Work order
The required output is all lines below that contain the word "none".
== Exercise material ==
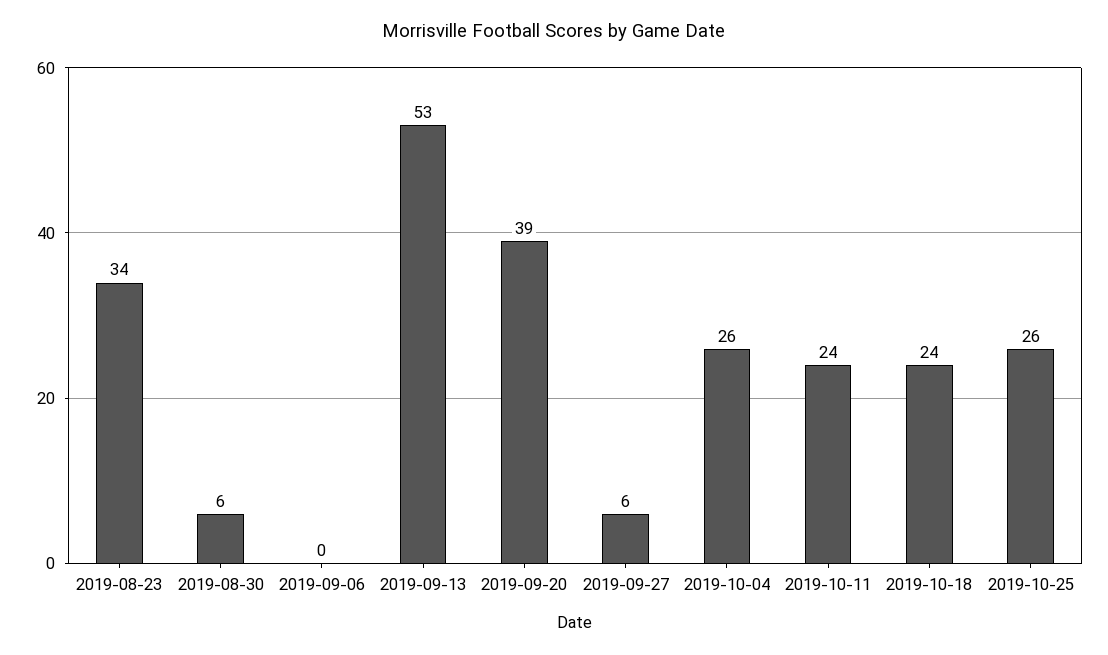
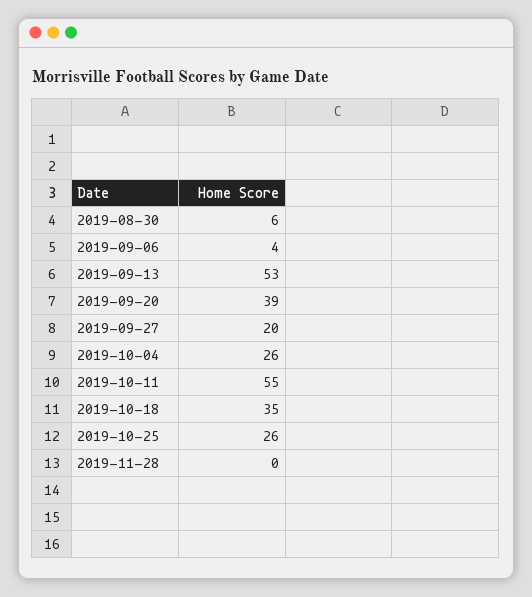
2019-08-23: 34 -> none
2019-09-06: 0 -> 4
2019-09-27: 6 -> 20
2019-10-11: 24 -> 55
2019-10-18: 24 -> 35
2019-11-28: none -> 0

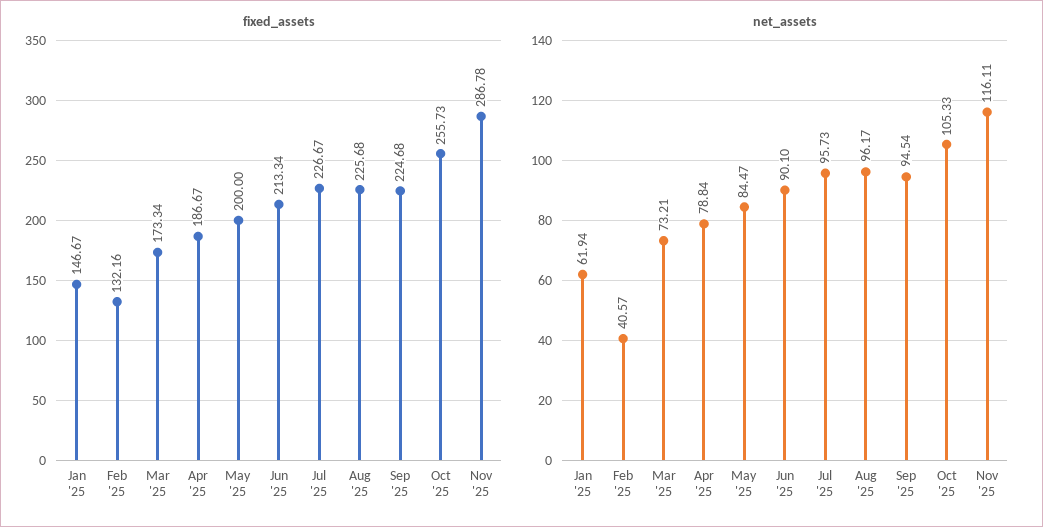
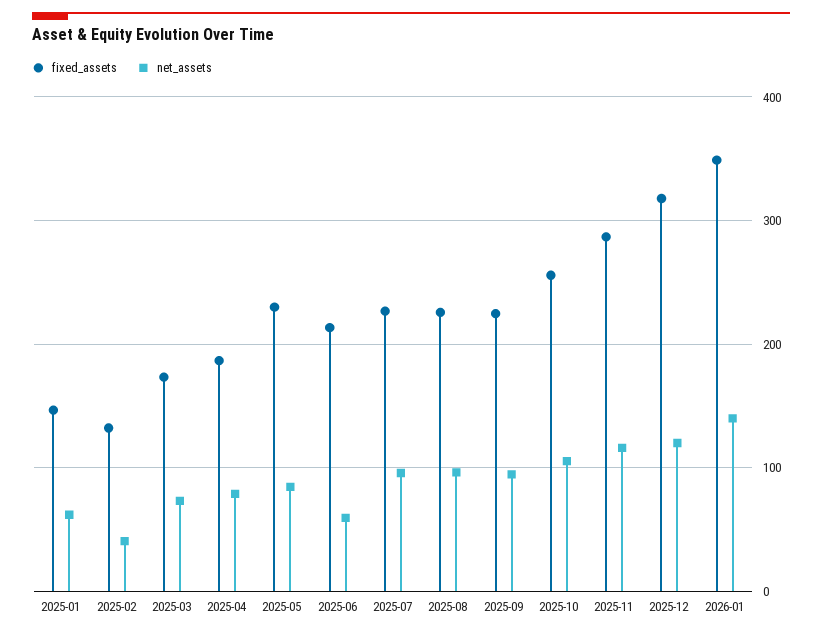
fixed_assets, May '25: 200 -> 230
net_assets, Jun '25: 90.1 -> 60
fixed_assets, 2025-12: none -> 320
net_assets, 2025-12: none -> 120
fixed_assets, 2026-01: none -> 350
net_assets, 2026-01: none -> 140

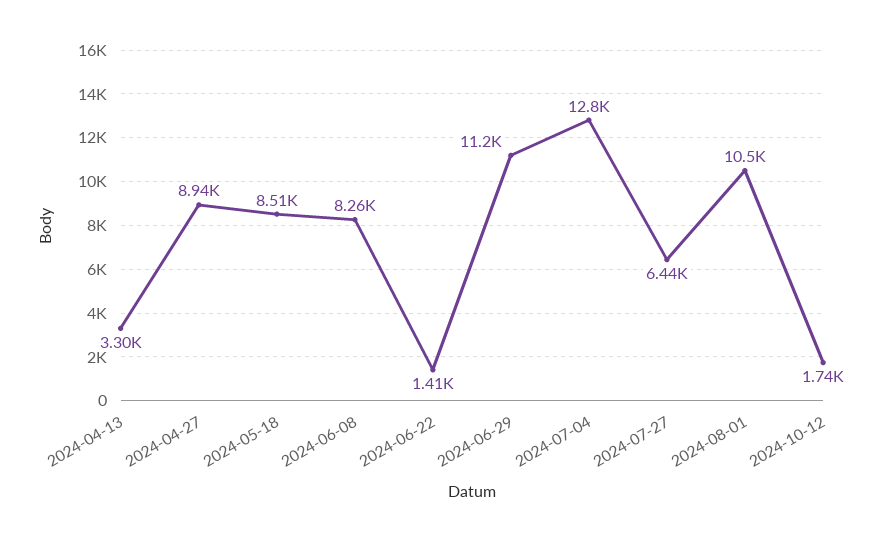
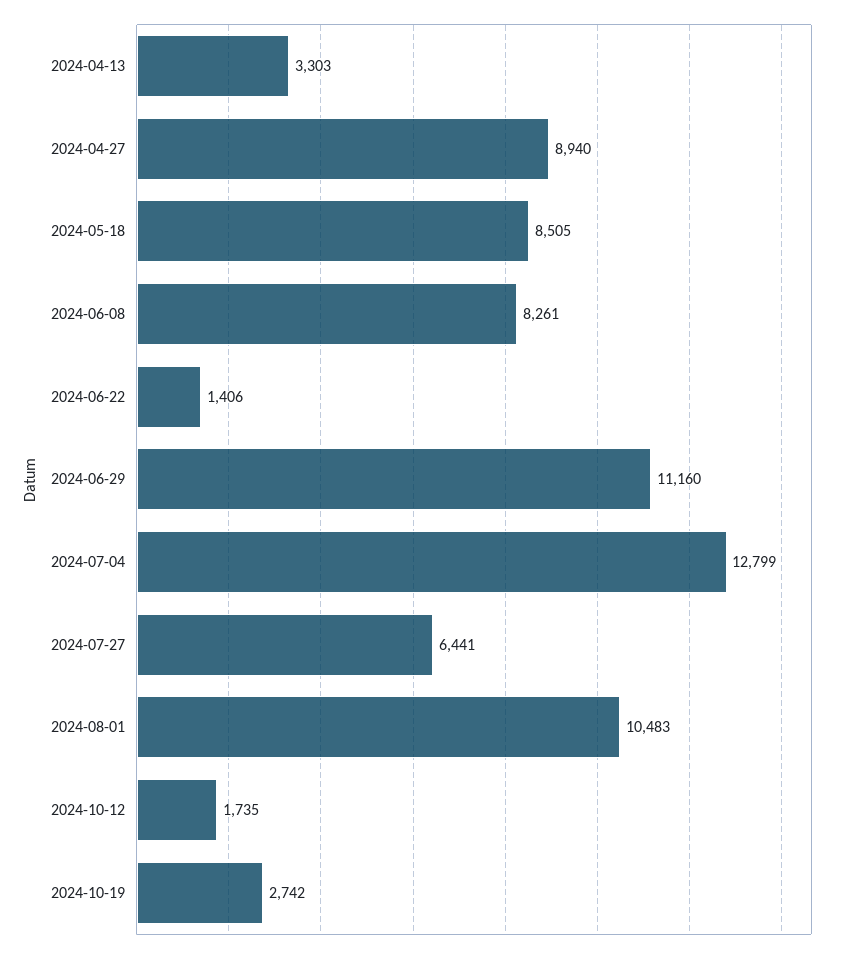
2024-10-19: none -> 2742

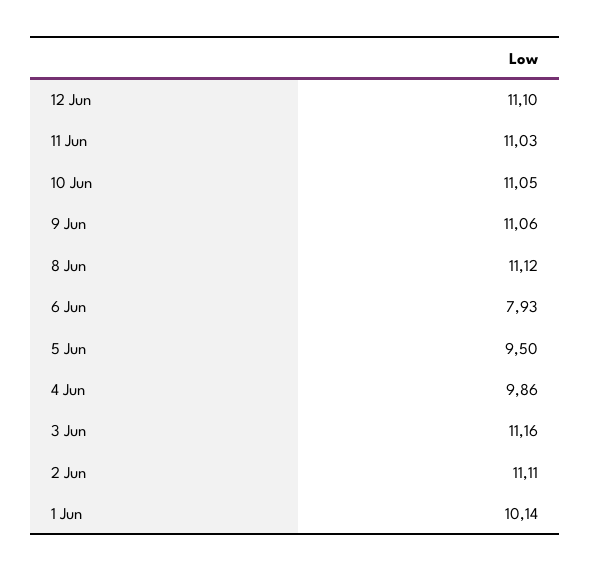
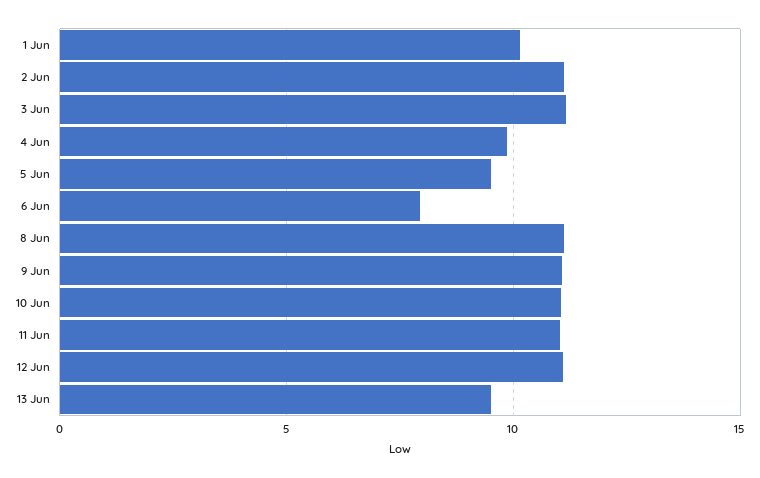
13 Jun: none -> 9.5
===
Result for this task
2019-08-23: 34 -> none
2019-11-28: none -> 0
fixed_assets, 2025-12: none -> 320
net_assets, 2025-12: none -> 120
fixed_assets, 2026-01: none -> 350
net_assets, 2026-01: none -> 140
2024-10-19: none -> 2742
13 Jun: none -> 9.5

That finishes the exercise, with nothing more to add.